BRIEF: Please repeat, from the entries that follow, the lines from the one containing "- DC nmap --script" through the one containing "using FavoritesManager class" exactly, adding nothing.

MATERIAL PROVIDED START

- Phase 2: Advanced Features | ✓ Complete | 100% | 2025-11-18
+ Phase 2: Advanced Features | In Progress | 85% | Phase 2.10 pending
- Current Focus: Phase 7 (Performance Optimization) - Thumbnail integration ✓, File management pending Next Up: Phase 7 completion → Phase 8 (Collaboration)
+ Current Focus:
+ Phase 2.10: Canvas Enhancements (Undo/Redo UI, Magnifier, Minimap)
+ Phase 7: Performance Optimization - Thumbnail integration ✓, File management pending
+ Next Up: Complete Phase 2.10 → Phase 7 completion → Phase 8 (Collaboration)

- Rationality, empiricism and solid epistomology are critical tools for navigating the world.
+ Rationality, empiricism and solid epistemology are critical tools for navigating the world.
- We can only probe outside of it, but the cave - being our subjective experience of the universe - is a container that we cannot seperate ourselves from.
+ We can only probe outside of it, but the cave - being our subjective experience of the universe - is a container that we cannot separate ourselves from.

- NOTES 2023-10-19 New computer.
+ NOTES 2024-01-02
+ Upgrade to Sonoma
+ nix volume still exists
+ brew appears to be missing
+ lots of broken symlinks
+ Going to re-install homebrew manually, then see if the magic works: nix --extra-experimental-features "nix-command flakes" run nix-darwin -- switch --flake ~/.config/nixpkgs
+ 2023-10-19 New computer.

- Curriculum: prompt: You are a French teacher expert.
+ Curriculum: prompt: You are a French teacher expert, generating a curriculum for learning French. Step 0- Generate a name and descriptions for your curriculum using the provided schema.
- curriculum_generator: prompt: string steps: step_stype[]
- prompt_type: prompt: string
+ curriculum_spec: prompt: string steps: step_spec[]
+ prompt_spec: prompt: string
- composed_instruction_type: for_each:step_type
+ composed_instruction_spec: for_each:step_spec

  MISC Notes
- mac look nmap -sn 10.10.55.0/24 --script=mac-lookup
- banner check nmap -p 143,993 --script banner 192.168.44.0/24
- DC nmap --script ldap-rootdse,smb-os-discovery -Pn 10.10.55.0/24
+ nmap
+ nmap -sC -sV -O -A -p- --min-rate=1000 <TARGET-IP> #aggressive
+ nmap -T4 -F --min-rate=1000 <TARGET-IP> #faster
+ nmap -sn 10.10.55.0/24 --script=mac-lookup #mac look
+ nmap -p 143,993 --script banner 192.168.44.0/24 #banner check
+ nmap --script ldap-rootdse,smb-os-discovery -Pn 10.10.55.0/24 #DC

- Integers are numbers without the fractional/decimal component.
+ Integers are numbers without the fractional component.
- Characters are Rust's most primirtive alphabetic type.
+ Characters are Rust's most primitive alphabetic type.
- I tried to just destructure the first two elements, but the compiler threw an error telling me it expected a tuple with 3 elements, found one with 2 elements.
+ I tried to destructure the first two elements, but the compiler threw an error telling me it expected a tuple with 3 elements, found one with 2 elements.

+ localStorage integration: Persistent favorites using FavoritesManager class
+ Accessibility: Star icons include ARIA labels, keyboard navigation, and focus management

MATERIAL PROVIDED END

EXERCISE RESULT:
- DC nmap --script ldap-rootdse,smb-os-discovery -Pn 10.10.55.0/24
+ nmap
+ nmap -sC -sV -O -A -p- --min-rate=1000 <TARGET-IP> #aggressive
+ nmap -T4 -F --min-rate=1000 <TARGET-IP> #faster
+ nmap -sn 10.10.55.0/24 --script=mac-lookup #mac look
+ nmap -p 143,993 --script banner 192.168.44.0/24 #banner check
+ nmap --script ldap-rootdse,smb-os-discovery -Pn 10.10.55.0/24 #DC

- Integers are numbers without the fractional/decimal component.
+ Integers are numbers without the fractional component.
- Characters are Rust's most primirtive alphabetic type.
+ Characters are Rust's most primitive alphabetic type.
- I tried to just destructure the first two elements, but the compiler threw an error telling me it expected a tuple with 3 elements, found one with 2 elements.
+ I tried to destructure the first two elements, but the compiler threw an error telling me it expected a tuple with 3 elements, found one with 2 elements.

+ localStorage integration: Persistent favorites using FavoritesManager class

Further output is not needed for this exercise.